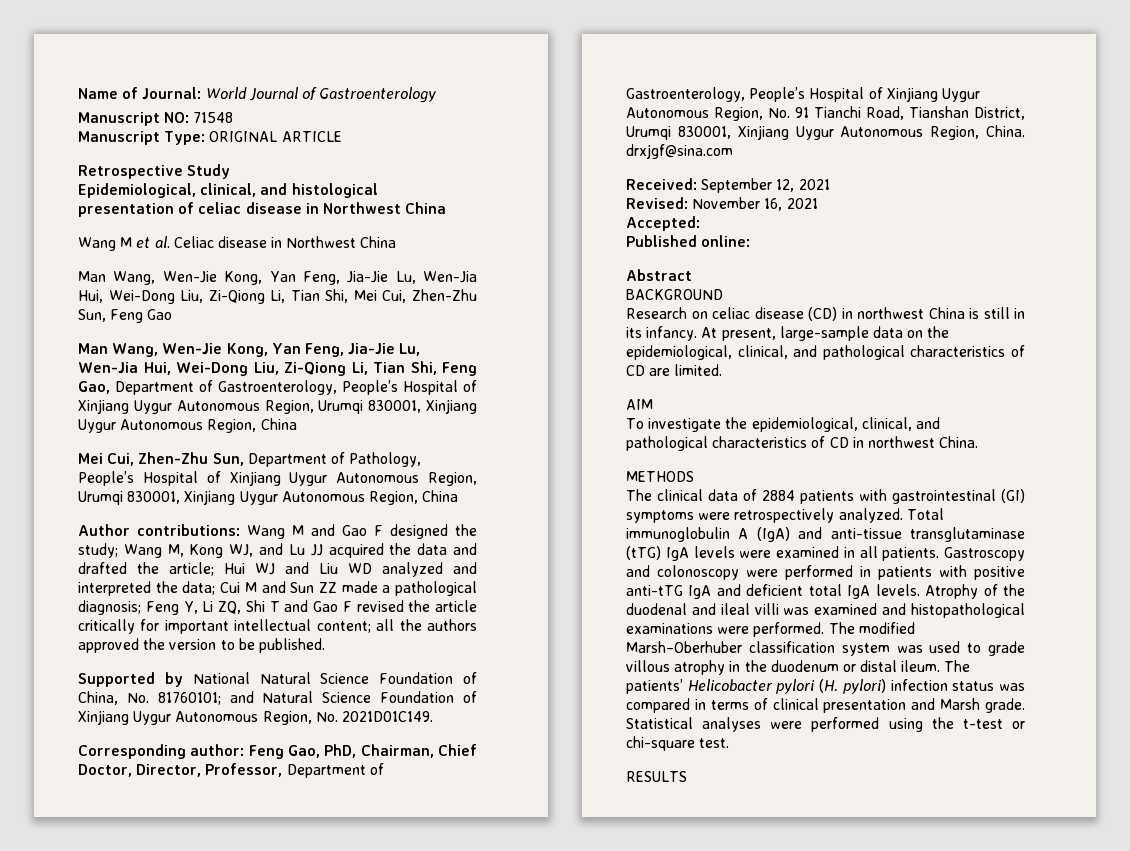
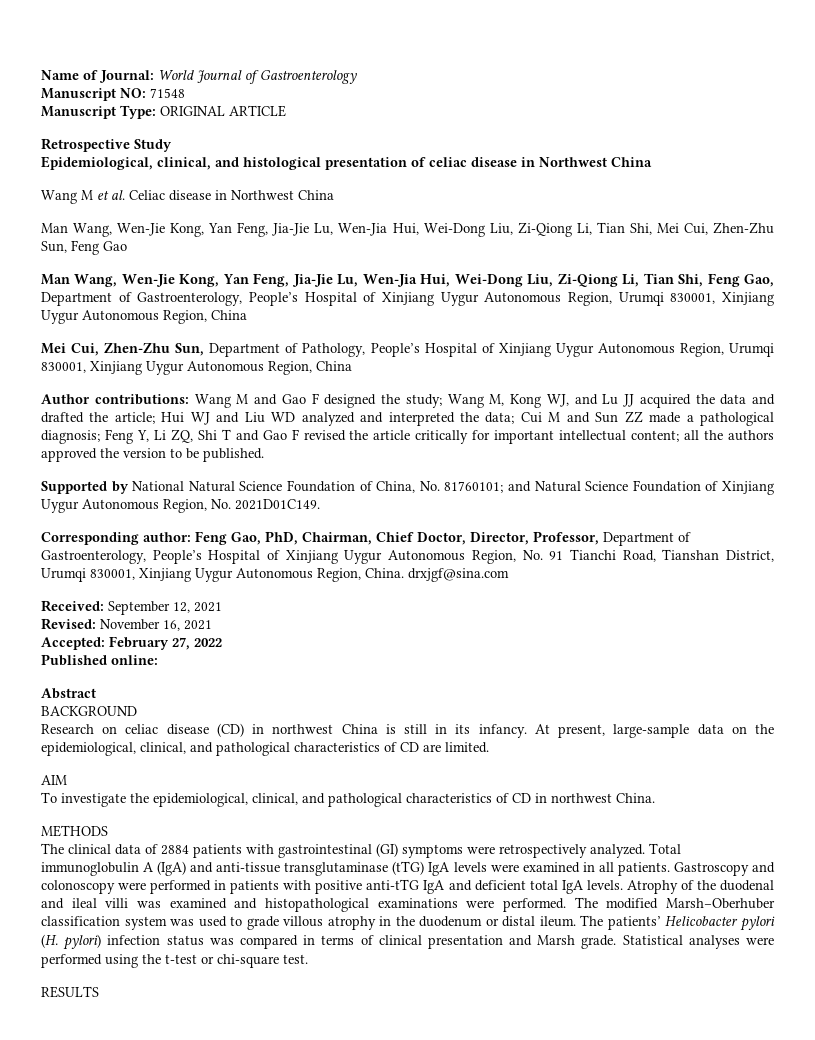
- Accepted:
+ Accepted: February 27, 2022

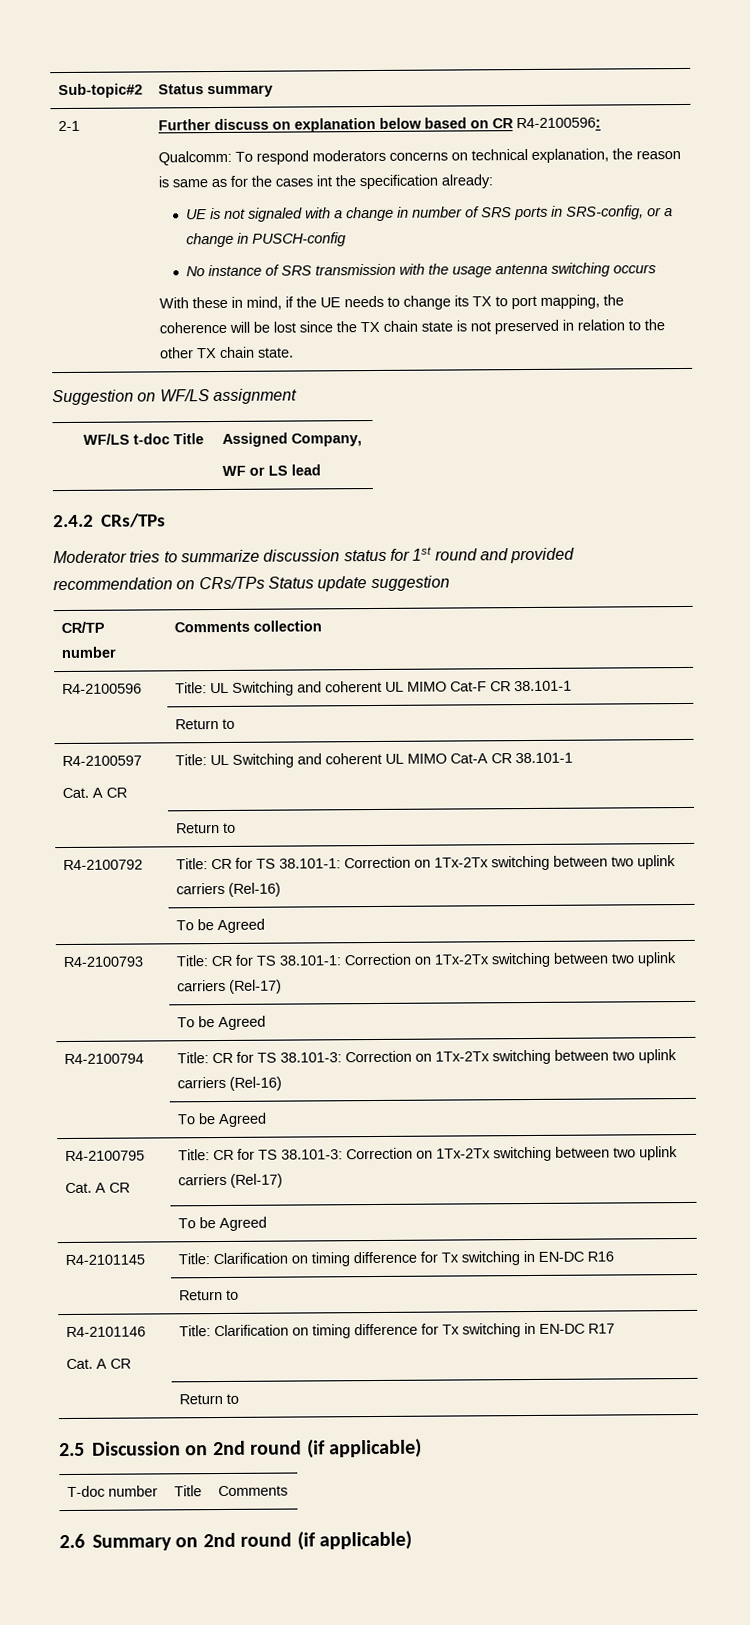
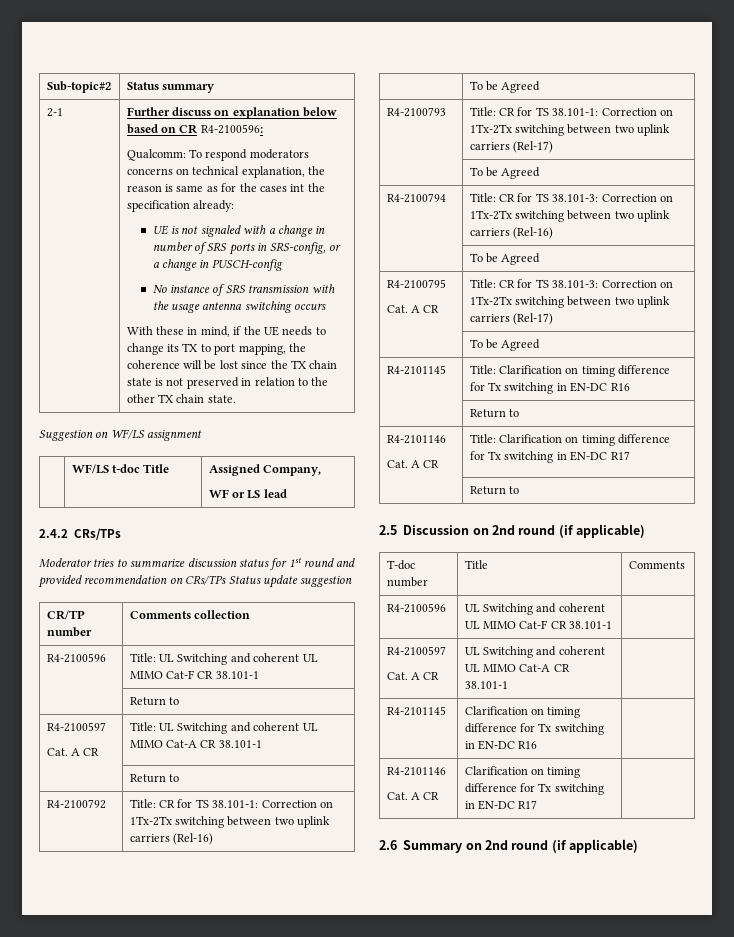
+ R4-2100596 | UL Switching and coherent UL MIMO Cat-F CR 38.101-1 |
+ R4-2100597
+ Cat. A CR | UL Switching and coherent UL MIMO Cat-A CR 38.101-1 |
+ R4-2101145 | Clarification on timing difference for Tx switching in EN-DC R16 |
+ R4-2101146
+ Cat. A CR | Clarification on timing difference for Tx switching in EN-DC R17 |

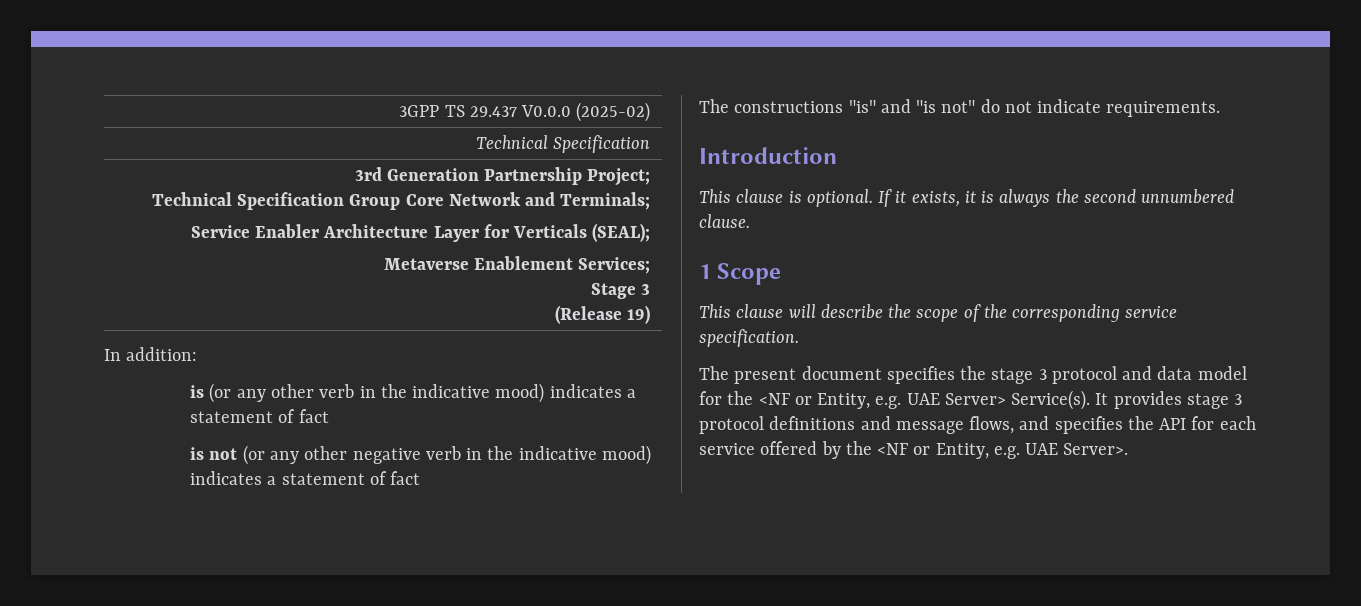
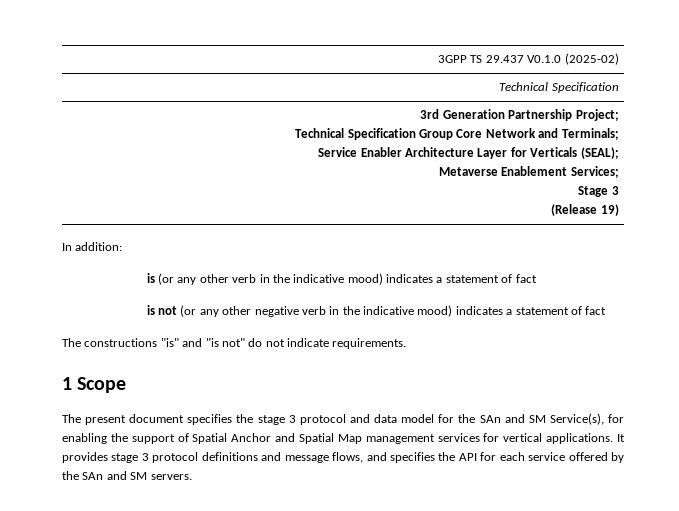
- 3GPP TS 29.437 V0.0.0 (2025-02)
+ 3GPP TS 29.437 V0.1.0 (2025-02)
- Introduction
- This clause is optional. If it exists, it is always the second unnumbered clause.
  1 Scope
- This clause will describe the scope of the corresponding service specification.
- The present document specifies the stage 3 protocol and data model for the <NF or Entity, e.g. UAE Server> Service(s).
+ The present document specifies the stage 3 protocol and data model for the SAn and SM Service(s), for enabling the support of Spatial Anchor and Spatial Map management services for vertical applications.
- It provides stage 3 protocol definitions and message flows, and specifies the API for each service offered by the <NF or Entity, e.g. UAE Server>.
+ It provides stage 3 protocol definitions and message flows, and specifies the API for each service offered by the SAn and SM servers.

§ Instructions for the task
Retype the material above exactly, images excluded.

§ Response to this exercise
- Accepted:
+ Accepted: February 27, 2022

+ R4-2100596 | UL Switching and coherent UL MIMO Cat-F CR 38.101-1 |
+ R4-2100597
+ Cat. A CR | UL Switching and coherent UL MIMO Cat-A CR 38.101-1 |
+ R4-2101145 | Clarification on timing difference for Tx switching in EN-DC R16 |
+ R4-2101146
+ Cat. A CR | Clarification on timing difference for Tx switching in EN-DC R17 |

- 3GPP TS 29.437 V0.0.0 (2025-02)
+ 3GPP TS 29.437 V0.1.0 (2025-02)
- Introduction
- This clause is optional. If it exists, it is always the second unnumbered clause.
  1 Scope
- This clause will describe the scope of the corresponding service specification.
- The present document specifies the stage 3 protocol and data model for the <NF or Entity, e.g. UAE Server> Service(s).
+ The present document specifies the stage 3 protocol and data model for the SAn and SM Service(s), for enabling the support of Spatial Anchor and Spatial Map management services for vertical applications.
- It provides stage 3 protocol definitions and message flows, and specifies the API for each service offered by the <NF or Entity, e.g. UAE Server>.
+ It provides stage 3 protocol definitions and message flows, and specifies the API for each service offered by the SAn and SM servers.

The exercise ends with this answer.